● **Exercise**: Down to the last line, reproduce the records exactly.

● **Excerpts from a dataset**:
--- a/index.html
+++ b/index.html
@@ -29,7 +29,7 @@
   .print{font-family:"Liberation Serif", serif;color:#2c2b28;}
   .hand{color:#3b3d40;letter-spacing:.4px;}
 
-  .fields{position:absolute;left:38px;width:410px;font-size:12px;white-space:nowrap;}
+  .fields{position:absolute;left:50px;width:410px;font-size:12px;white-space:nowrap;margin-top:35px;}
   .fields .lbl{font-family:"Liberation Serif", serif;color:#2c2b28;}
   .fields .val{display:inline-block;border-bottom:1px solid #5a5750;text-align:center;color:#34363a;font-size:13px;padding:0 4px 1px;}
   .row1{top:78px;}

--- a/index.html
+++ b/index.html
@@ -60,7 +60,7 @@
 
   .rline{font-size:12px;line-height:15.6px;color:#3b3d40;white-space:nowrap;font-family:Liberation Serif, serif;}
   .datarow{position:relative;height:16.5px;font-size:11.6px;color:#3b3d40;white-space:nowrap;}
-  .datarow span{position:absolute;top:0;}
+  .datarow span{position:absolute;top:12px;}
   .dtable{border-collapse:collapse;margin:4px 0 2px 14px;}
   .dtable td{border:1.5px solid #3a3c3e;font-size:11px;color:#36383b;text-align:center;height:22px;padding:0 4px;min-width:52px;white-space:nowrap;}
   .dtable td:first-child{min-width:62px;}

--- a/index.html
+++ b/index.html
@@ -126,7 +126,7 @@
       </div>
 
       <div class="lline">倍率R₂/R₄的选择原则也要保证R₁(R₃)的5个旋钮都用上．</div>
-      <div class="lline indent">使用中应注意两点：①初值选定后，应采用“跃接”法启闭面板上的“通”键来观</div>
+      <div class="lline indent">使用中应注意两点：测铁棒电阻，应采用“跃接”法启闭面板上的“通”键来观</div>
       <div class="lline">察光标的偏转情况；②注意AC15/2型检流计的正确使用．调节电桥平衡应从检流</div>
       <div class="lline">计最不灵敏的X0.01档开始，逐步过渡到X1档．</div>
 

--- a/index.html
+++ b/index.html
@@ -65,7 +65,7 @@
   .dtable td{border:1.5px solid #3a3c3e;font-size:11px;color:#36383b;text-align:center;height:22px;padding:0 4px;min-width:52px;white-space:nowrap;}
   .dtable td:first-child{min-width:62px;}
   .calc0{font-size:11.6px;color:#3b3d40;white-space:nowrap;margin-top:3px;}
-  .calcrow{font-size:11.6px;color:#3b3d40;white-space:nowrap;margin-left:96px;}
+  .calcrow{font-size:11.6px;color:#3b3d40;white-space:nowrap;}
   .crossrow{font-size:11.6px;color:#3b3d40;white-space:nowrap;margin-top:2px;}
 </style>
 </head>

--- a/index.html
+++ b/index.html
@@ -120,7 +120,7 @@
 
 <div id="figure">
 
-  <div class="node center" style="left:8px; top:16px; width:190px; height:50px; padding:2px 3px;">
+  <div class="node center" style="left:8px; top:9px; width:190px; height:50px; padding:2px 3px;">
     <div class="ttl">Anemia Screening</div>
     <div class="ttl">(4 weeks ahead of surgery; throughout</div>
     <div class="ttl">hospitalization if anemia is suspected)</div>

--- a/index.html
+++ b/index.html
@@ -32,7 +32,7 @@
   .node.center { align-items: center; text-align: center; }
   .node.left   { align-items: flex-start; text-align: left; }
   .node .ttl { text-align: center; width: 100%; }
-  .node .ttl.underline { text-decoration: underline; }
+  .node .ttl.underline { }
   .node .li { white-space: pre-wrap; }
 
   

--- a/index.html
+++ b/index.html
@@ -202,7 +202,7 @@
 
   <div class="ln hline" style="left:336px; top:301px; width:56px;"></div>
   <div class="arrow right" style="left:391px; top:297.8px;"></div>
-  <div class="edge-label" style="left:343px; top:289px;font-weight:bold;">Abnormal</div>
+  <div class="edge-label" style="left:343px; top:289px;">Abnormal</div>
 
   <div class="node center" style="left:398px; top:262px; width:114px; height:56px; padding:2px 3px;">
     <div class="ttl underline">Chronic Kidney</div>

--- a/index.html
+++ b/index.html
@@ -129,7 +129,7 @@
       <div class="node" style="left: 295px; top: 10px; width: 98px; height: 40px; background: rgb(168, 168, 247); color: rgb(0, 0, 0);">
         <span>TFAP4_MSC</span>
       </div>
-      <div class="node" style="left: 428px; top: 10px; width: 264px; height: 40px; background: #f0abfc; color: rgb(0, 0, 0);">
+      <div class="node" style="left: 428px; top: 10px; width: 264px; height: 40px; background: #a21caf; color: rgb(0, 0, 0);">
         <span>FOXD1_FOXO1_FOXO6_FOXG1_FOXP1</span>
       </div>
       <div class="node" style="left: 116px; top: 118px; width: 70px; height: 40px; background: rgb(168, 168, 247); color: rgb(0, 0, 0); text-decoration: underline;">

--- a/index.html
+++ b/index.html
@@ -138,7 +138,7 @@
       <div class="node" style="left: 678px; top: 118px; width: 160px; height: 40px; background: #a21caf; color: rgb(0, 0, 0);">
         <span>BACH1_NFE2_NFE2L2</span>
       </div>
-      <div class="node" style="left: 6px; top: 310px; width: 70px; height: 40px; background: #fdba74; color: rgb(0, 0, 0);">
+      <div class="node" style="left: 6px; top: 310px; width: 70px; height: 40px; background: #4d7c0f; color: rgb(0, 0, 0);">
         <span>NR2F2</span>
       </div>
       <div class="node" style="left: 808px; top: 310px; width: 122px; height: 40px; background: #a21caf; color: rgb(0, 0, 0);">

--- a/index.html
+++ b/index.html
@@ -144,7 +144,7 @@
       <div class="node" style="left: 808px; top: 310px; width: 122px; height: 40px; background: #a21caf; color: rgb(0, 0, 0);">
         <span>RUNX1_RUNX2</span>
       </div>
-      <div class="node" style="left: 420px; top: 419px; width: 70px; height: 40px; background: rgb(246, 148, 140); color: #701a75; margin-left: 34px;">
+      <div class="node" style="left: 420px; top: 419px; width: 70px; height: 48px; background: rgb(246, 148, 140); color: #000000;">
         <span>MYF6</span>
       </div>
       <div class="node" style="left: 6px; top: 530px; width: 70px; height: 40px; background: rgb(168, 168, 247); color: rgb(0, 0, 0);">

● **Solution to this problem**:
--- a/index.html
+++ b/index.html
@@ -29,7 +29,7 @@
   .print{font-family:"Liberation Serif", serif;color:#2c2b28;}
   .hand{color:#3b3d40;letter-spacing:.4px;}
 
-  .fields{position:absolute;left:38px;width:410px;font-size:12px;white-space:nowrap;}
+  .fields{position:absolute;left:50px;width:410px;font-size:12px;white-space:nowrap;margin-top:35px;}
   .fields .lbl{font-family:"Liberation Serif", serif;color:#2c2b28;}
   .fields .val{display:inline-block;border-bottom:1px solid #5a5750;text-align:center;color:#34363a;font-size:13px;padding:0 4px 1px;}
   .row1{top:78px;}

--- a/index.html
+++ b/index.html
@@ -60,7 +60,7 @@
 
   .rline{font-size:12px;line-height:15.6px;color:#3b3d40;white-space:nowrap;font-family:Liberation Serif, serif;}
   .datarow{position:relative;height:16.5px;font-size:11.6px;color:#3b3d40;white-space:nowrap;}
-  .datarow span{position:absolute;top:0;}
+  .datarow span{position:absolute;top:12px;}
   .dtable{border-collapse:collapse;margin:4px 0 2px 14px;}
   .dtable td{border:1.5px solid #3a3c3e;font-size:11px;color:#36383b;text-align:center;height:22px;padding:0 4px;min-width:52px;white-space:nowrap;}
   .dtable td:first-child{min-width:62px;}

--- a/index.html
+++ b/index.html
@@ -126,7 +126,7 @@
       </div>
 
       <div class="lline">倍率R₂/R₄的选择原则也要保证R₁(R₃)的5个旋钮都用上．</div>
-      <div class="lline indent">使用中应注意两点：①初值选定后，应采用“跃接”法启闭面板上的“通”键来观</div>
+      <div class="lline indent">使用中应注意两点：测铁棒电阻，应采用“跃接”法启闭面板上的“通”键来观</div>
       <div class="lline">察光标的偏转情况；②注意AC15/2型检流计的正确使用．调节电桥平衡应从检流</div>
       <div class="lline">计最不灵敏的X0.01档开始，逐步过渡到X1档．</div>
 

--- a/index.html
+++ b/index.html
@@ -65,7 +65,7 @@
   .dtable td{border:1.5px solid #3a3c3e;font-size:11px;color:#36383b;text-align:center;height:22px;padding:0 4px;min-width:52px;white-space:nowrap;}
   .dtable td:first-child{min-width:62px;}
   .calc0{font-size:11.6px;color:#3b3d40;white-space:nowrap;margin-top:3px;}
-  .calcrow{font-size:11.6px;color:#3b3d40;white-space:nowrap;margin-left:96px;}
+  .calcrow{font-size:11.6px;color:#3b3d40;white-space:nowrap;}
   .crossrow{font-size:11.6px;color:#3b3d40;white-space:nowrap;margin-top:2px;}
 </style>
 </head>

--- a/index.html
+++ b/index.html
@@ -120,7 +120,7 @@
 
 <div id="figure">
 
-  <div class="node center" style="left:8px; top:16px; width:190px; height:50px; padding:2px 3px;">
+  <div class="node center" style="left:8px; top:9px; width:190px; height:50px; padding:2px 3px;">
     <div class="ttl">Anemia Screening</div>
     <div class="ttl">(4 weeks ahead of surgery; throughout</div>
     <div class="ttl">hospitalization if anemia is suspected)</div>

--- a/index.html
+++ b/index.html
@@ -32,7 +32,7 @@
   .node.center { align-items: center; text-align: center; }
   .node.left   { align-items: flex-start; text-align: left; }
   .node .ttl { text-align: center; width: 100%; }
-  .node .ttl.underline { text-decoration: underline; }
+  .node .ttl.underline { }
   .node .li { white-space: pre-wrap; }
 
   

--- a/index.html
+++ b/index.html
@@ -202,7 +202,7 @@
 
   <div class="ln hline" style="left:336px; top:301px; width:56px;"></div>
   <div class="arrow right" style="left:391px; top:297.8px;"></div>
-  <div class="edge-label" style="left:343px; top:289px;font-weight:bold;">Abnormal</div>
+  <div class="edge-label" style="left:343px; top:289px;">Abnormal</div>
 
   <div class="node center" style="left:398px; top:262px; width:114px; height:56px; padding:2px 3px;">
     <div class="ttl underline">Chronic Kidney</div>

--- a/index.html
+++ b/index.html
@@ -129,7 +129,7 @@
       <div class="node" style="left: 295px; top: 10px; width: 98px; height: 40px; background: rgb(168, 168, 247); color: rgb(0, 0, 0);">
         <span>TFAP4_MSC</span>
       </div>
-      <div class="node" style="left: 428px; top: 10px; width: 264px; height: 40px; background: #f0abfc; color: rgb(0, 0, 0);">
+      <div class="node" style="left: 428px; top: 10px; width: 264px; height: 40px; background: #a21caf; color: rgb(0, 0, 0);">
         <span>FOXD1_FOXO1_FOXO6_FOXG1_FOXP1</span>
       </div>
       <div class="node" style="left: 116px; top: 118px; width: 70px; height: 40px; background: rgb(168, 168, 247); color: rgb(0, 0, 0); text-decoration: underline;">

--- a/index.html
+++ b/index.html
@@ -138,7 +138,7 @@
       <div class="node" style="left: 678px; top: 118px; width: 160px; height: 40px; background: #a21caf; color: rgb(0, 0, 0);">
         <span>BACH1_NFE2_NFE2L2</span>
       </div>
-      <div class="node" style="left: 6px; top: 310px; width: 70px; height: 40px; background: #fdba74; color: rgb(0, 0, 0);">
+      <div class="node" style="left: 6px; top: 310px; width: 70px; height: 40px; background: #4d7c0f; color: rgb(0, 0, 0);">
         <span>NR2F2</span>
       </div>
       <div class="node" style="left: 808px; top: 310px; width: 122px; height: 40px; background: #a21caf; color: rgb(0, 0, 0);">

--- a/index.html
+++ b/index.html
@@ -144,7 +144,7 @@
       <div class="node" style="left: 808px; top: 310px; width: 122px; height: 40px; background: #a21caf; color: rgb(0, 0, 0);">
         <span>RUNX1_RUNX2</span>
       </div>
-      <div class="node" style="left: 420px; top: 419px; width: 70px; height: 40px; background: rgb(246, 148, 140); color: #701a75; margin-left: 34px;">
+      <div class="node" style="left: 420px; top: 419px; width: 70px; height: 48px; background: rgb(246, 148, 140); color: #000000;">
         <span>MYF6</span>
       </div>
       <div class="node" style="left: 6px; top: 530px; width: 70px; height: 40px; background: rgb(168, 168, 247); color: rgb(0, 0, 0);">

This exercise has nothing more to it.